- Data records
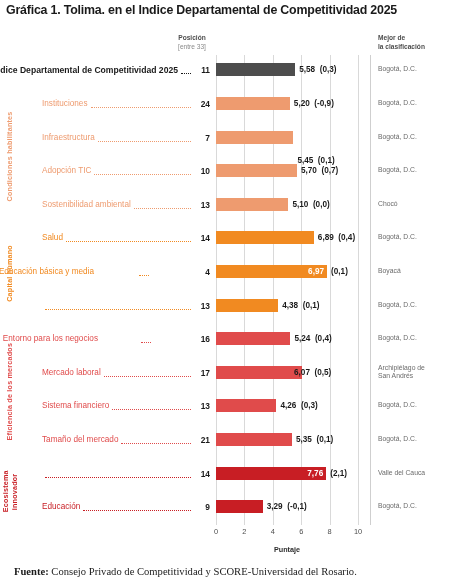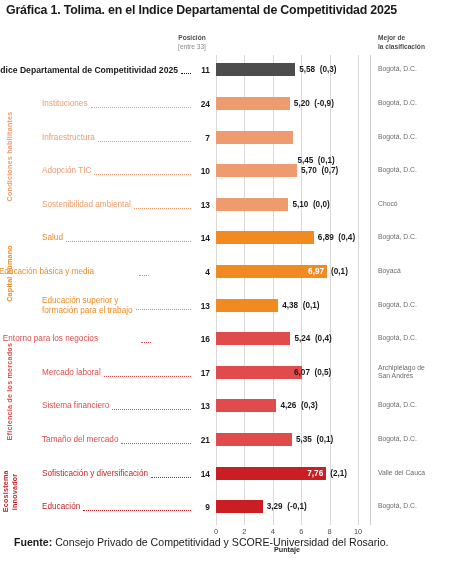--- a/index.html
+++ b/index.html
@@ -173,7 +173,6 @@
     <div class="valtxt" style="top: 264.9px; left: 331.044px;">(0,1)</div>
     <div class="best" style="top: 266.9px;">Boyacá</div>
     <div class="rowlabel" style="top: 290.5px; left: 42px; width: 168px; color: rgb(241, 138, 33);">
-      <span class="lbl-text" style="color: rgb(241, 138, 33);">Educación superior y<br>formación para el trabajo</span>
       <span class="dots"></span>
       <span class="posnum">13</span>
     </div>

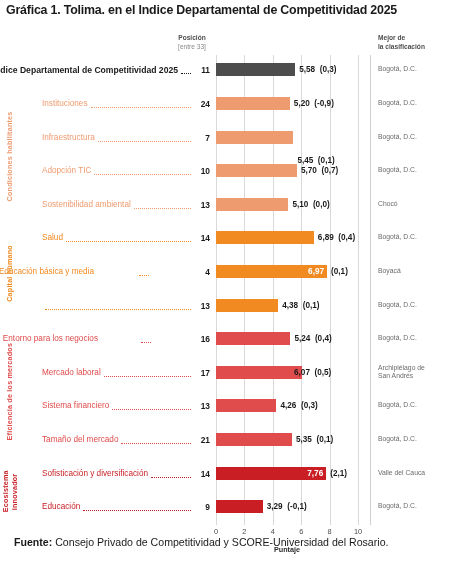--- a/index.html
+++ b/index.html
@@ -212,7 +212,6 @@
     <div class="valtxt" style="top: 432.9px; left: 295.97px;">5,35&nbsp;&nbsp;(0,1)</div>
     <div class="best" style="top: 434.9px;">Bogotá, D.C.</div>
     <div class="rowlabel" style="top: 458.5px; left: 42px; width: 168px; color: rgb(200, 30, 36);">
-      <span class="lbl-text" style="color: rgb(200, 30, 36);">Sofisticación y diversificación</span>
       <span class="dots"></span>
       <span class="posnum">14</span>
     </div>

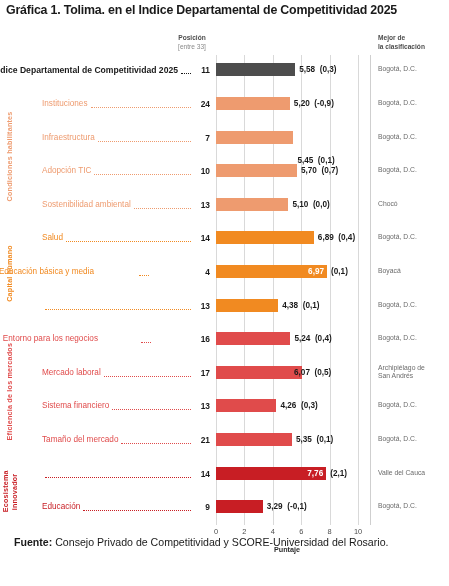--- a/index.html
+++ b/index.html
@@ -16,8 +16,8 @@
   }
 
   .footer{
-    position:absolute;left:14px;top:536px;width:436px;
-    font-size:10.6px;color:#1a1a1a;white-space:nowrap;
+    position:absolute;left:14px;top:566px;width:436px;
+    font-size:10.6px;color:#1a1a1a;white-space:nowrap;font-family:Liberation Serif, serif;
   }
   .footer b{font-weight:bold;}
 

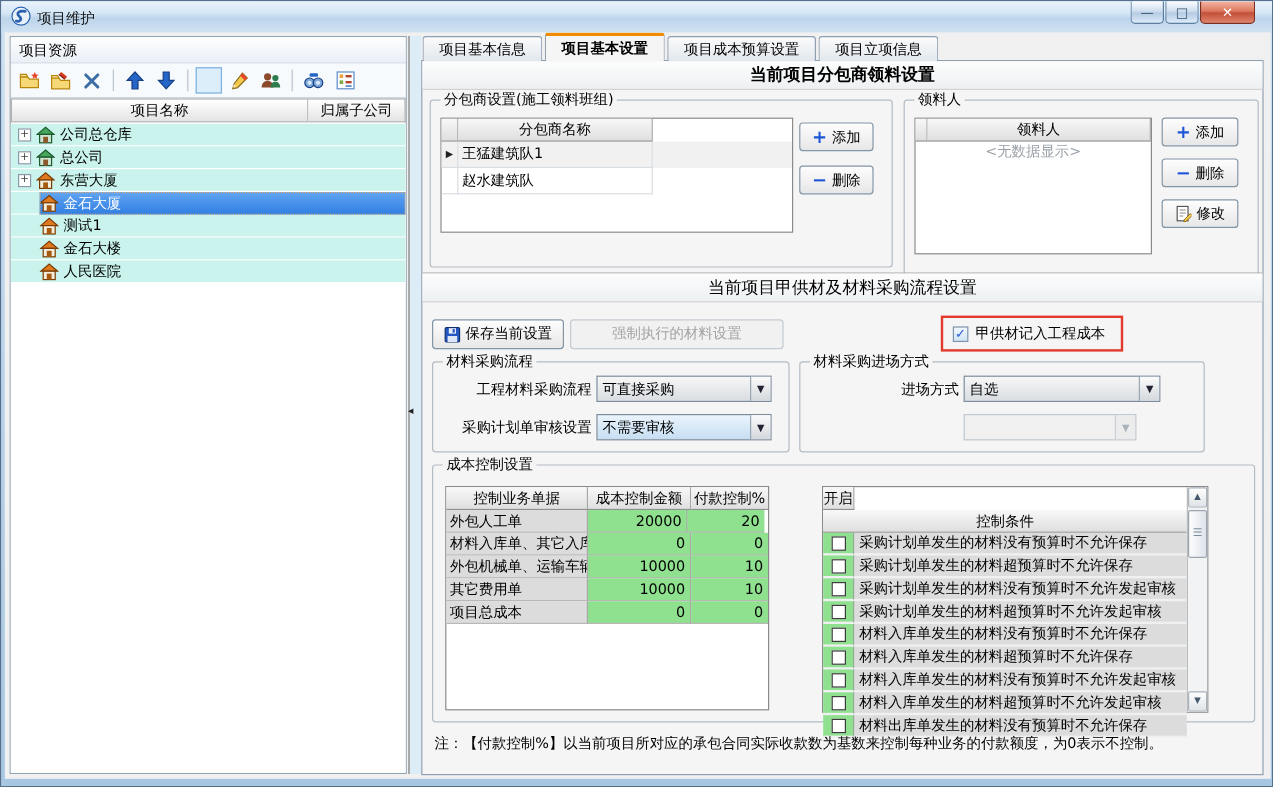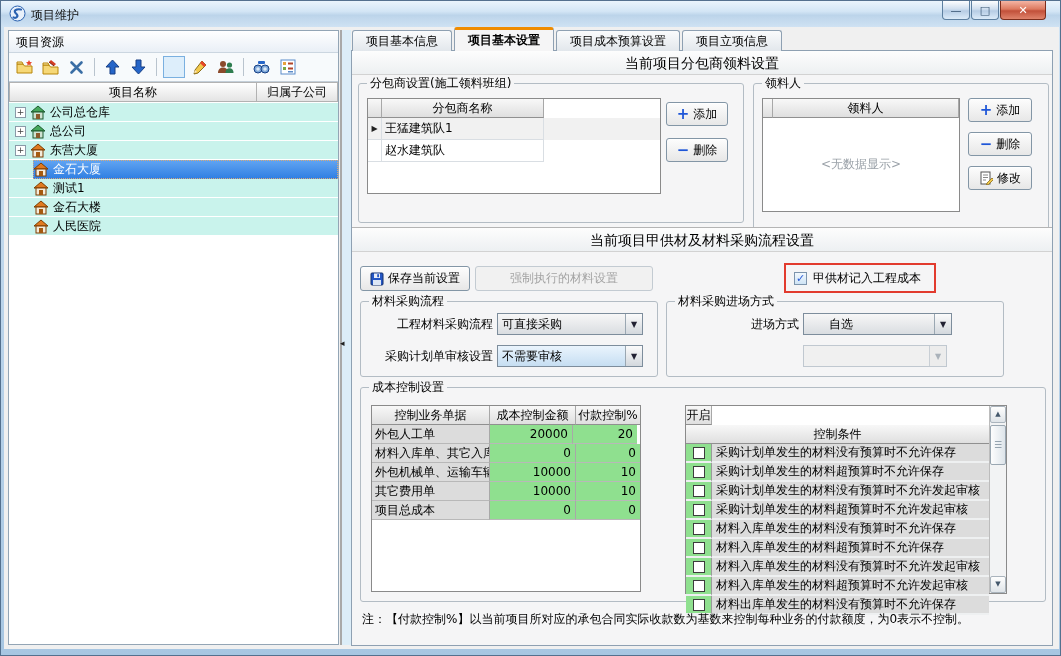--- a/index.html
+++ b/index.html
@@ -319,7 +319,7 @@
 
       <div class="rcontent">
 
-        <div class="sec-head" style="top:0;">当前项目分包商领料设置</div>
+        <div class="sec-head" style="top:0;font-weight:bold;">当前项目分包商领料设置</div>
 
         <div class="groupbox" style="left:6px; top:32px; width:386px; height:140px;">
           <span class="legend">分包商设置(施工领料班组)</span>

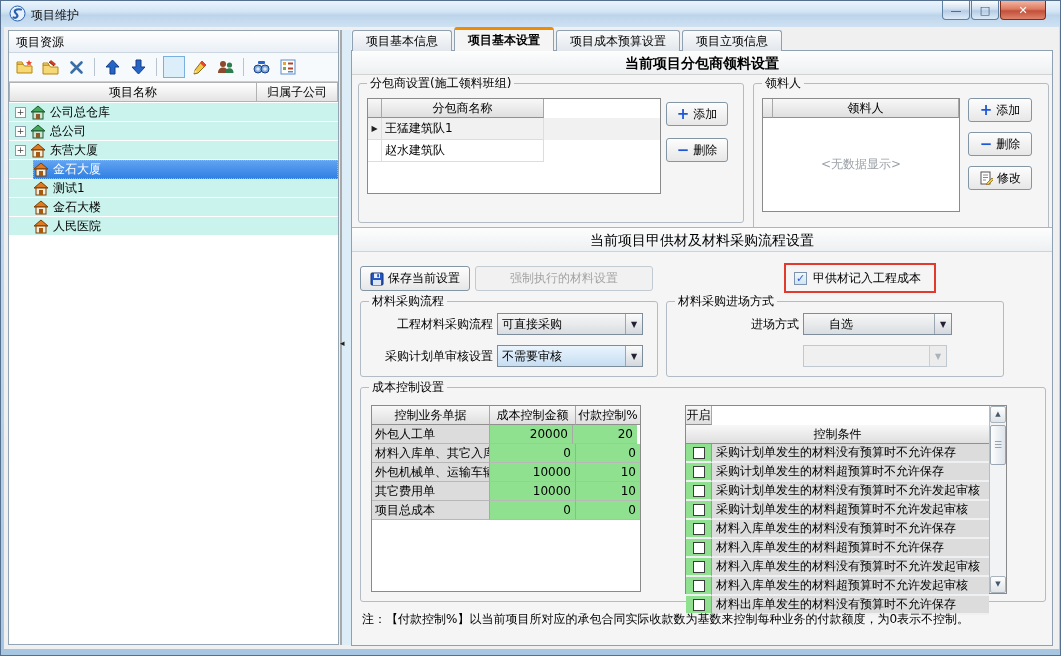--- a/index.html
+++ b/index.html
@@ -354,7 +354,7 @@
               <div class="dt-head" style="width:10px;"></div>
               <div class="dt-head" style="width:186px;">领料人</div>
             </div>
-            <div class="empty-note" style="margin-top:38px;">&lt;无数据显示&gt;</div>
+            <div class="empty-note" style="">&lt;无数据显示&gt;</div>
           </div>
           <div class="btn" style="left:214px; top:14px; width:64px;">
             <span class="plus">+</span>

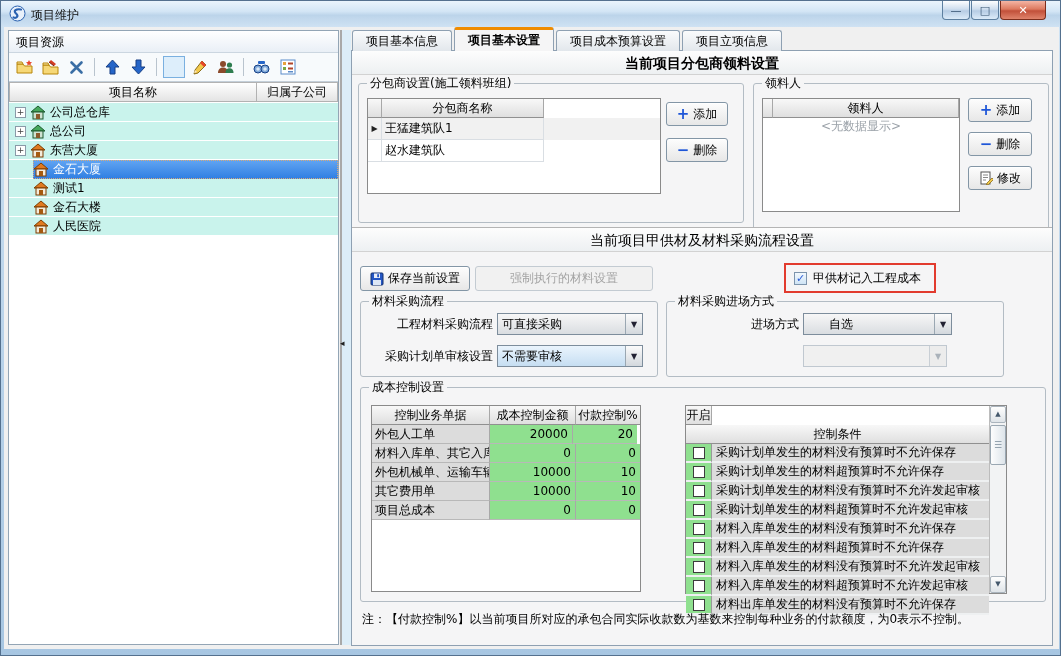--- a/index.html
+++ b/index.html
@@ -413,7 +413,7 @@
         <div class="groupbox" style="left:314px; top:250px; width:338px; height:76px;">
           <span class="legend">材料采购进场方式</span>
           <div class="form-label" style="left:4px; top:11px; width:128px;">进场方式</div>
-          <div class="combo" style="left:136px; top:11px; width:149px;padding-left:21px;">
+          <div class="combo" style="left:136px; top:11px; width:164px;">
             <span class="val">自选</span>
             <span class="arrow">▼</span>
           </div>

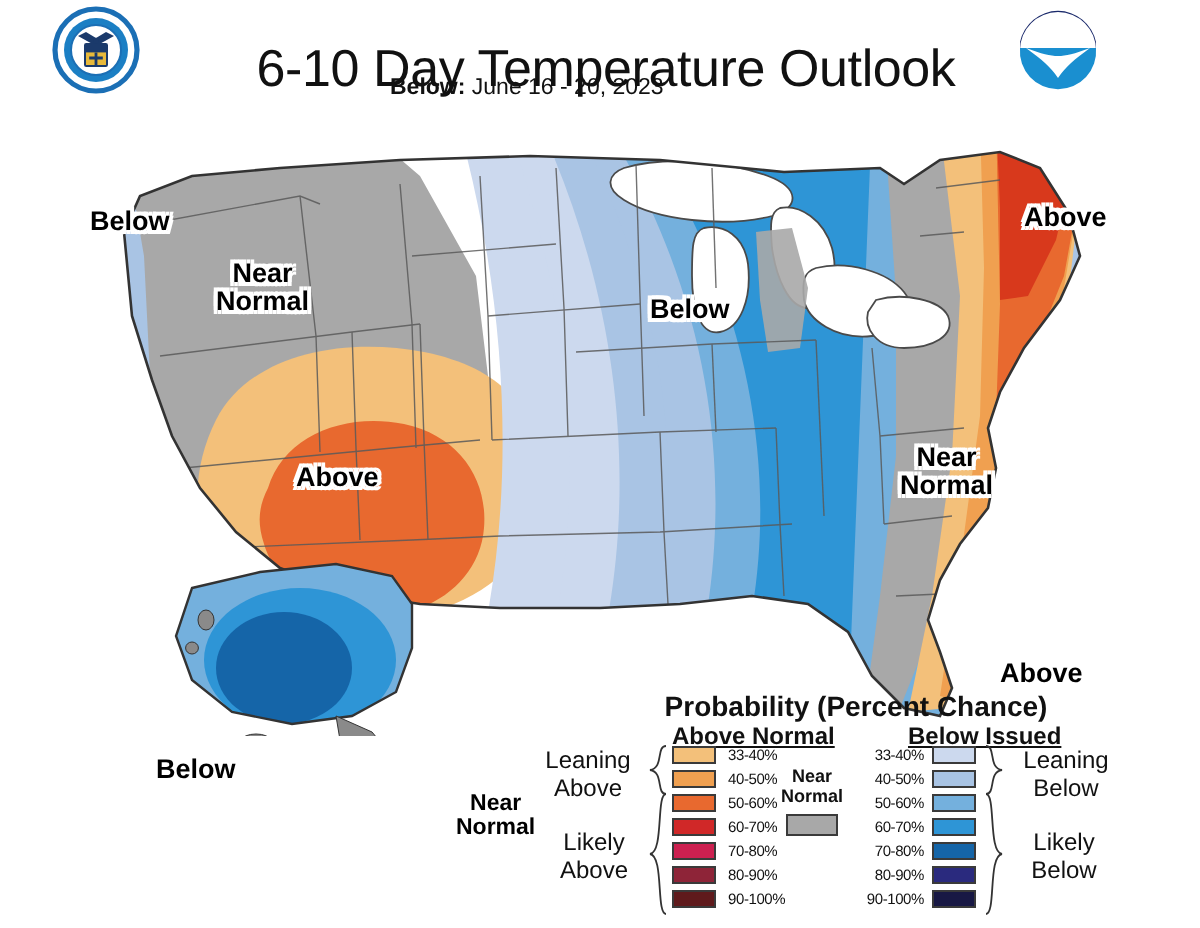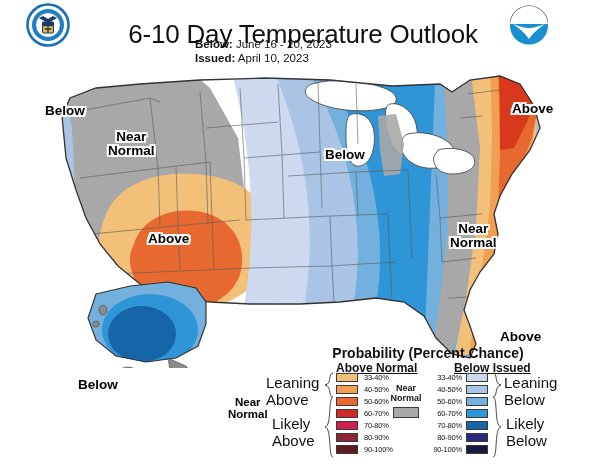--- a/index.html
+++ b/index.html
@@ -112,10 +112,6 @@
   <div class="valid-line">
     <b>Below:</b>
     <span>June 16 - 20, 2023</span>
-  </div>
-  <div class="issued-line">
-    <b>Issued:</b>
-    <span>April 10, 2023</span>
   </div>
 
   <div class="logo" style="left:507px;top:3px;">

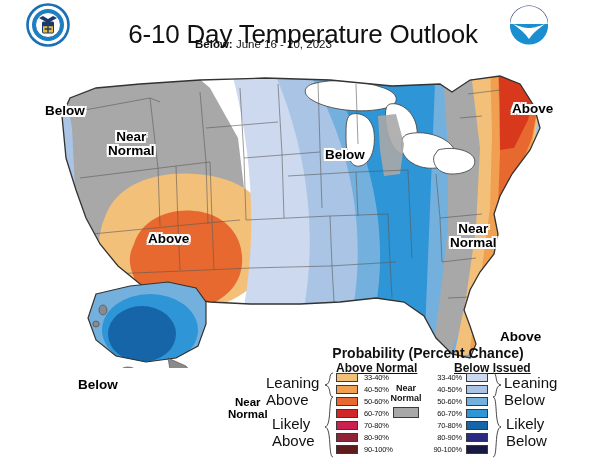--- a/index.html
+++ b/index.html
@@ -75,7 +75,7 @@
   .pct.r{text-align:right;width:34px;}
 
   .grouplab{
-    position:absolute; font-size:15px; color:#111; text-align:left;
+    position:absolute; font-size:12px; color:#111; text-align:center;
     white-space:nowrap; line-height:1.15;
   }
   .nearnormal-lab{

- What you have to do
The records above must be returned exactly, with each picture omitted.

- Answer
--- a/index.html
+++ b/index.html
@@ -173,7 +173,6 @@
     <div class="valtxt" style="top: 264.9px; left: 331.044px;">(0,1)</div>
     <div class="best" style="top: 266.9px;">Boyacá</div>
     <div class="rowlabel" style="top: 290.5px; left: 42px; width: 168px; color: rgb(241, 138, 33);">
-      <span class="lbl-text" style="color: rgb(241, 138, 33);">Educación superior y<br>formación para el trabajo</span>
       <span class="dots"></span>
       <span class="posnum">13</span>
     </div>

--- a/index.html
+++ b/index.html
@@ -212,7 +212,6 @@
     <div class="valtxt" style="top: 432.9px; left: 295.97px;">5,35&nbsp;&nbsp;(0,1)</div>
     <div class="best" style="top: 434.9px;">Bogotá, D.C.</div>
     <div class="rowlabel" style="top: 458.5px; left: 42px; width: 168px; color: rgb(200, 30, 36);">
-      <span class="lbl-text" style="color: rgb(200, 30, 36);">Sofisticación y diversificación</span>
       <span class="dots"></span>
       <span class="posnum">14</span>
     </div>

--- a/index.html
+++ b/index.html
@@ -16,8 +16,8 @@
   }
 
   .footer{
-    position:absolute;left:14px;top:536px;width:436px;
-    font-size:10.6px;color:#1a1a1a;white-space:nowrap;
+    position:absolute;left:14px;top:566px;width:436px;
+    font-size:10.6px;color:#1a1a1a;white-space:nowrap;font-family:Liberation Serif, serif;
   }
   .footer b{font-weight:bold;}
 

--- a/index.html
+++ b/index.html
@@ -319,7 +319,7 @@
 
       <div class="rcontent">
 
-        <div class="sec-head" style="top:0;">当前项目分包商领料设置</div>
+        <div class="sec-head" style="top:0;font-weight:bold;">当前项目分包商领料设置</div>
 
         <div class="groupbox" style="left:6px; top:32px; width:386px; height:140px;">
           <span class="legend">分包商设置(施工领料班组)</span>

--- a/index.html
+++ b/index.html
@@ -354,7 +354,7 @@
               <div class="dt-head" style="width:10px;"></div>
               <div class="dt-head" style="width:186px;">领料人</div>
             </div>
-            <div class="empty-note" style="margin-top:38px;">&lt;无数据显示&gt;</div>
+            <div class="empty-note" style="">&lt;无数据显示&gt;</div>
           </div>
           <div class="btn" style="left:214px; top:14px; width:64px;">
             <span class="plus">+</span>

--- a/index.html
+++ b/index.html
@@ -413,7 +413,7 @@
         <div class="groupbox" style="left:314px; top:250px; width:338px; height:76px;">
           <span class="legend">材料采购进场方式</span>
           <div class="form-label" style="left:4px; top:11px; width:128px;">进场方式</div>
-          <div class="combo" style="left:136px; top:11px; width:149px;padding-left:21px;">
+          <div class="combo" style="left:136px; top:11px; width:164px;">
             <span class="val">自选</span>
             <span class="arrow">▼</span>
           </div>

--- a/index.html
+++ b/index.html
@@ -112,10 +112,6 @@
   <div class="valid-line">
     <b>Below:</b>
     <span>June 16 - 20, 2023</span>
-  </div>
-  <div class="issued-line">
-    <b>Issued:</b>
-    <span>April 10, 2023</span>
   </div>
 
   <div class="logo" style="left:507px;top:3px;">

--- a/index.html
+++ b/index.html
@@ -75,7 +75,7 @@
   .pct.r{text-align:right;width:34px;}
 
   .grouplab{
-    position:absolute; font-size:15px; color:#111; text-align:left;
+    position:absolute; font-size:12px; color:#111; text-align:center;
     white-space:nowrap; line-height:1.15;
   }
   .nearnormal-lab{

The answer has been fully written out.